Panteonizar Eça é intrujar as pessoas, fingindo que o Eça não é o Eça. É querer
enterrá-lo, definitivamente, numa falsa “respeitabilidade”, que ele nunca teve
nem quis ter (não me perguntem onde ele “diz” isso, toda a sua magnífica obra O
DIZ por ele). Não concebo nem um Juvenal nem um Jonathan Swift, num Panteão
romano ou inglês, caso estes existissem. Há escritores, músicos, pintores que
não são misturáveis com a pompa solene dos Panteões. Não se trata de se não
merecerem uns aos outros: trata-se tão só de não serem COMPATÍVEIS, tal como a
água e o azeite não serem miscíveis, mesmo sem se discutirem os seus méritos).
Eu não vejo o intemerato Swift a ser benzido por um cardeal aparatoso, como não
vejo um gato a obedecer a um cão. E gosto muito de gatos e de cães. Molière
nunca entrou na Academia e Stendhal também não. A “vieille guarde” de Napoleão
disse “merda” ao general Wellington e preferiu ser trucidada a render-se. Eça,
diplomata nunca vendido ao discurso suave, jamais se rendeu ao bempensismo.

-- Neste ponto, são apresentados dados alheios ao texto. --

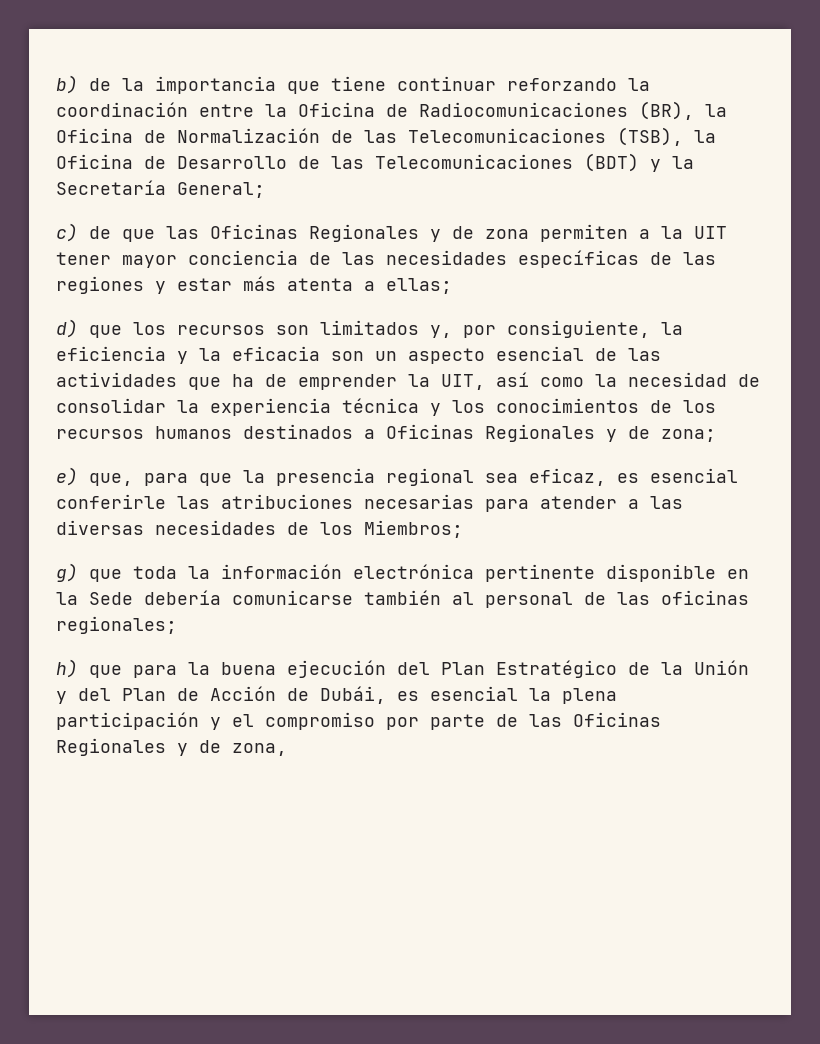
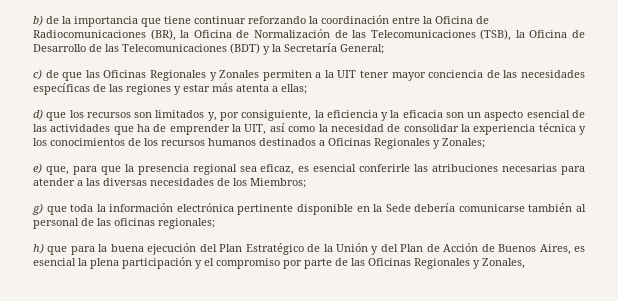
- c) de que las Oficinas Regionales y de zona permiten a la UIT tener mayor conciencia de las necesidades específicas de las regiones y estar más atenta a ellas;
+ c) de que las Oficinas Regionales y Zonales permiten a la UIT tener mayor conciencia de las necesidades específicas de las regiones y estar más atenta a ellas;
- d) que los recursos son limitados y, por consiguiente, la eficiencia y la eficacia son un aspecto esencial de las actividades que ha de emprender la UIT, así como la necesidad de consolidar la experiencia técnica y los conocimientos de los recursos humanos destinados a Oficinas Regionales y de zona;
+ d) que los recursos son limitados y, por consiguiente, la eficiencia y la eficacia son un aspecto esencial de las actividades que ha de emprender la UIT, así como la necesidad de consolidar la experiencia técnica y los conocimientos de los recursos humanos destinados a Oficinas Regionales y Zonales;
- h) que para la buena ejecución del Plan Estratégico de la Unión y del Plan de Acción de Dubái, es esencial la plena participación y el compromiso por parte de las Oficinas Regionales y de zona,
+ h) que para la buena ejecución del Plan Estratégico de la Unión y del Plan de Acción de Buenos Aires, es esencial la plena participación y el compromiso por parte de las Oficinas Regionales y Zonales,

Querem capturá-lo agora, depois de morto. Querem fazer dele “pessoa de bem”,
segundo os códigos de comportamento da gente de extrema-direita. A mesma gente
a que Bertrand Russell chamava “nice people”, da qual fez o mais demolidor
diagnóstico de que tive conhecimento. Eça não era “pessoa de bem”, selon
Ventura, como não eram “pessoas de bem” Aristófanes, Juvenal, Voltaire, Molière
(sobretudo o de TARTUFO), Bocage, António Vieira, entre outros.

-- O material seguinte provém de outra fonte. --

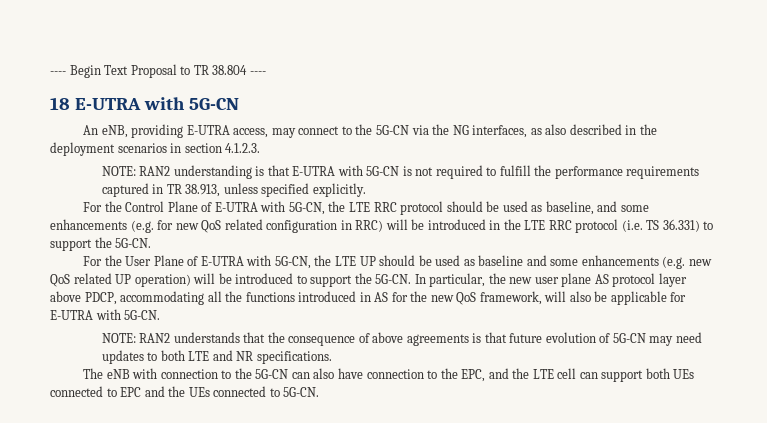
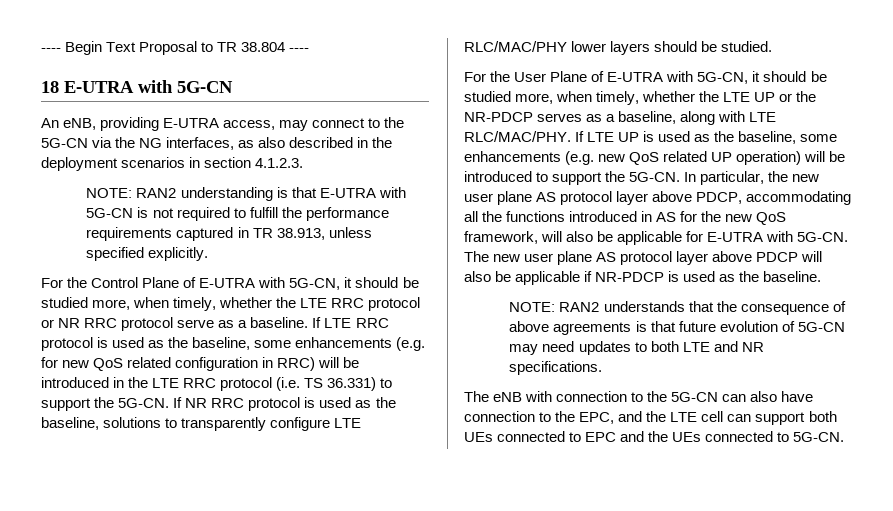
- For the Control Plane of E-UTRA with 5G-CN, the LTE RRC protocol should be used as baseline, and some enhancements (e.g. for new QoS related configuration in RRC) will be introduced in the LTE RRC protocol (i.e. TS 36.331) to support the 5G-CN.
+ For the Control Plane of E-UTRA with 5G-CN, it should be studied more, when timely, whether the LTE RRC protocol or NR RRC protocol serve as a baseline. If LTE RRC protocol is used as the baseline, some enhancements (e.g. for new QoS related configuration in RRC) will be introduced in the LTE RRC protocol (i.e. TS 36.331) to support the 5G-CN. If NR RRC protocol is used as the baseline, solutions to transparently configure LTE RLC/MAC/PHY lower layers should be studied.
- For the User Plane of E-UTRA with 5G-CN, the LTE UP should be used as baseline and some enhancements (e.g. new QoS related UP operation) will be introduced to support the 5G-CN.
+ For the User Plane of E-UTRA with 5G-CN, it should be studied more, when timely, whether the LTE UP or the NR-PDCP serves as a baseline, along with LTE RLC/MAC/PHY. If LTE UP is used as the baseline, some enhancements (e.g. new QoS related UP operation) will be introduced to support the 5G-CN.
+ The new user plane AS protocol layer above PDCP will also be applicable if NR-PDCP is used as the baseline.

O que um escritor “diz” não é só ou não é, sobretudo, o que ele diz
explicitamente. O que ele realmente diz é o que toda a sua obra inculca. Eça
não diz ostensivamente que não quer ir para o Panteão, mas toda a sua obra o
grita. Isto, que não tem validade jurídica, devia tê-la para os seus herdeiros,
se, improvavelmente, tivessem lido, com mão diurna e nocturna, a obra do seu
antepassado. Conversei um dia com um descendente de Eça, que tinha Eça de
Queirós no seu apelido, o qual descendente me confessou, com toda a candura,
não ter lido um único livro do seu ilustre antepassado. Não seria interessante
fazer um miúdo escrutínio às leituras dos dezasseis bisnetos favoráveis à
trasladação? Aqui fica, grátis, a sugestão.”

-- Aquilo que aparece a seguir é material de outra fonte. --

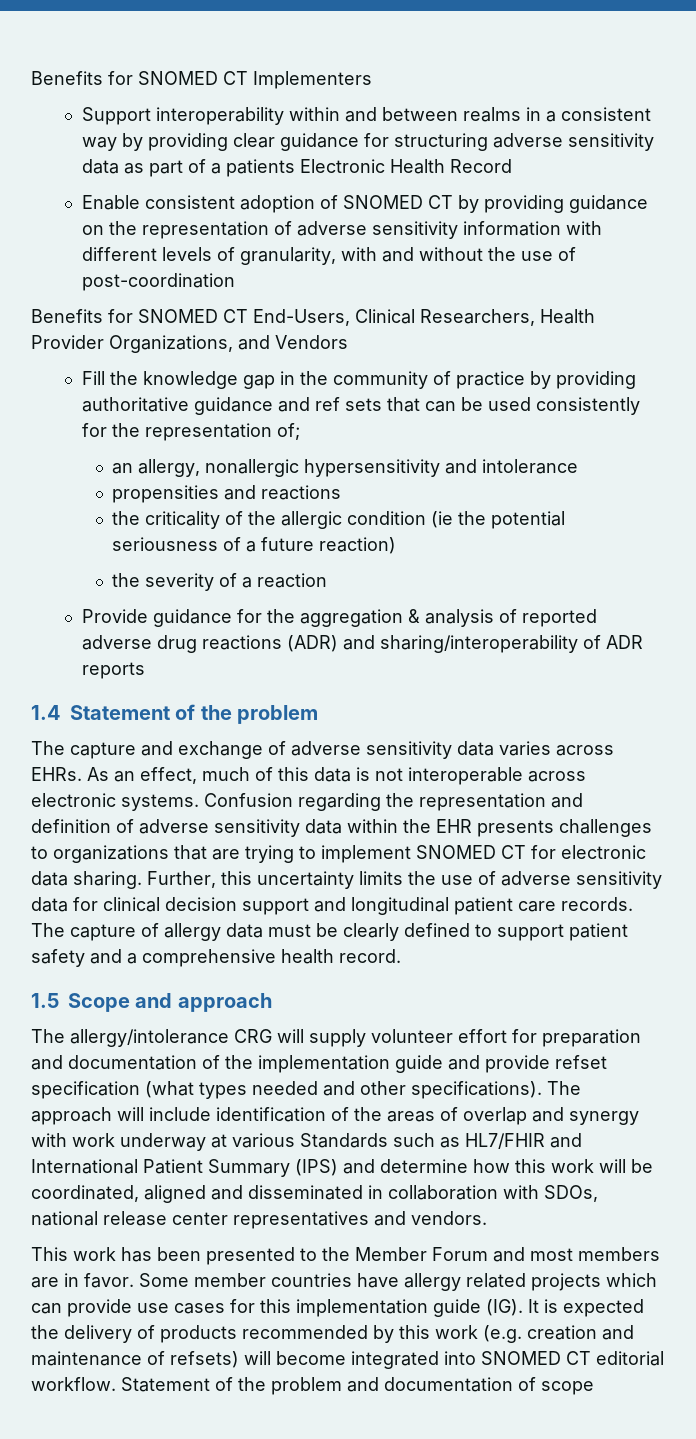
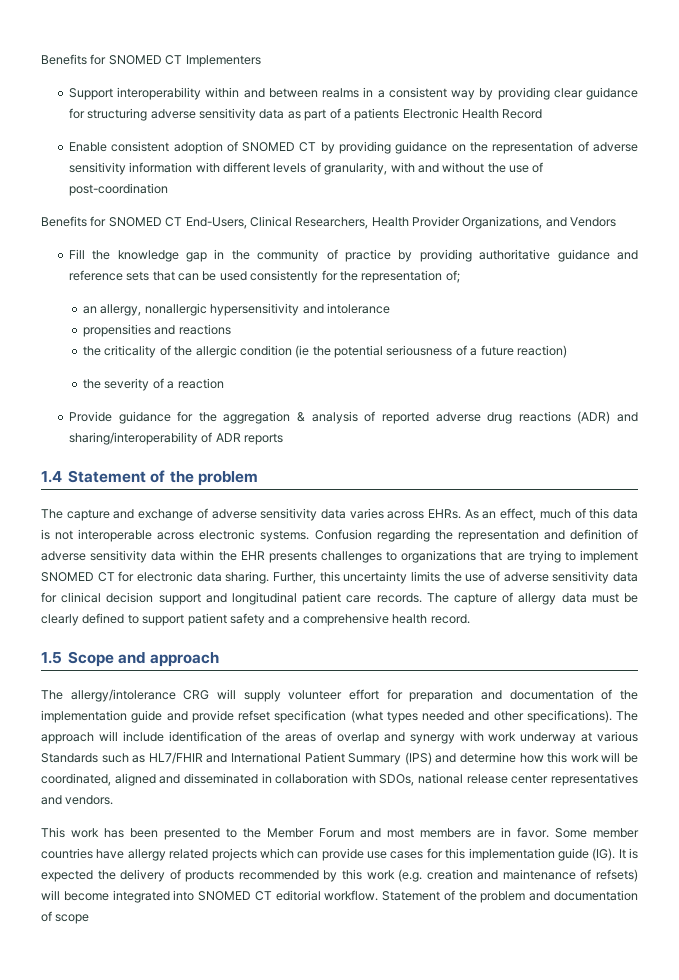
- Fill the knowledge gap in the community of practice by providing authoritative guidance and ref sets that can be used consistently for the representation of;
+ Fill the knowledge gap in the community of practice by providing authoritative guidance and reference sets that can be used consistently for the representation of;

Eugénio Lisboa, 26.09.2023
TRASLADAÇÃO
DOS RESTOS MORTAIS
DE EÇA DE QUEIROZ PARA O PANTEÃO
por Eugénio Lisboa
“O
Supremo Tribunal Administrativo decidiu a favor dos herdeiros de Eça de
Queiroz, que desejam a trasladação dos seus restos mortais para o Panteão
Nacional. A lei, bem ou mal interpretada por esse tribunal, deu-lhes razão. A
razão dos herdeiros, apoiada na lei jurídica, ganhou. A justiça à memória do
escritor, não. A lei escrita obriga, muitas vezes, à injustiça. Não é a
primeira vez que lei e justiça se opõem. E não será a última. E já vem, pelo
menos, dos tempos remotos de Antígona.
O funeral do autor de O CRIME DO PADRE AMARO vai, provavelmente, ter os ritos
da trasladação abençoados, com a aprovação comovida dos que herdaram o nome,
mas não o espírito, do grande escritor, por um qualquer dignitário da Igreja. E
o criador do Conselheiro Acácio vai ter de ouvir, lá no assento etéreo, onde se
encontra, as beatas e conselheirais palavras de um qualquer orador que ali vai
buscar os seus quinze minutos de glória. Espero que, na urna onde os seus ossos
se encontrarem, haja espaço suficiente para ecoar o som da inconfundível
gargalhada que ali se vai percutir.
É bem verdade: os grandes homens nem sempre têm os herdeiros que os conhecem e
os merecem. Por isso, o grande George Steiner propunha que as viúvas desses
grandes homens – no sentido muito lato de “viúvas” – deviam, à cautela, ser
lançadas à pira, para evitar desacatos. É uma proposta que merece a mais séria
consideração das mentes legislativas.”